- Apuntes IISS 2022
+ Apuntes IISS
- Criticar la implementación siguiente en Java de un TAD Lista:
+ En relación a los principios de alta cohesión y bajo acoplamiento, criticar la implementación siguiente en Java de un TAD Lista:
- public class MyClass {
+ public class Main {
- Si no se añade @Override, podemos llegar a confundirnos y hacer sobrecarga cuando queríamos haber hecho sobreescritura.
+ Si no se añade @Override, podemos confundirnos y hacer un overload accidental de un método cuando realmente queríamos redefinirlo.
──────────
§ YOUR GOAL
Please retype exactly, and only, the lines starting at the one that contains "En relación a" and ending with the last line of the material.

§ COMPLETED TASK
+ En relación a los principios de alta cohesión y bajo acoplamiento, criticar la implementación siguiente en Java de un TAD Lista:
- public class MyClass {
+ public class Main {
- Si no se añade @Override, podemos llegar a confundirnos y hacer sobrecarga cuando queríamos haber hecho sobreescritura.
+ Si no se añade @Override, podemos confundirnos y hacer un overload accidental de un método cuando realmente queríamos redefinirlo.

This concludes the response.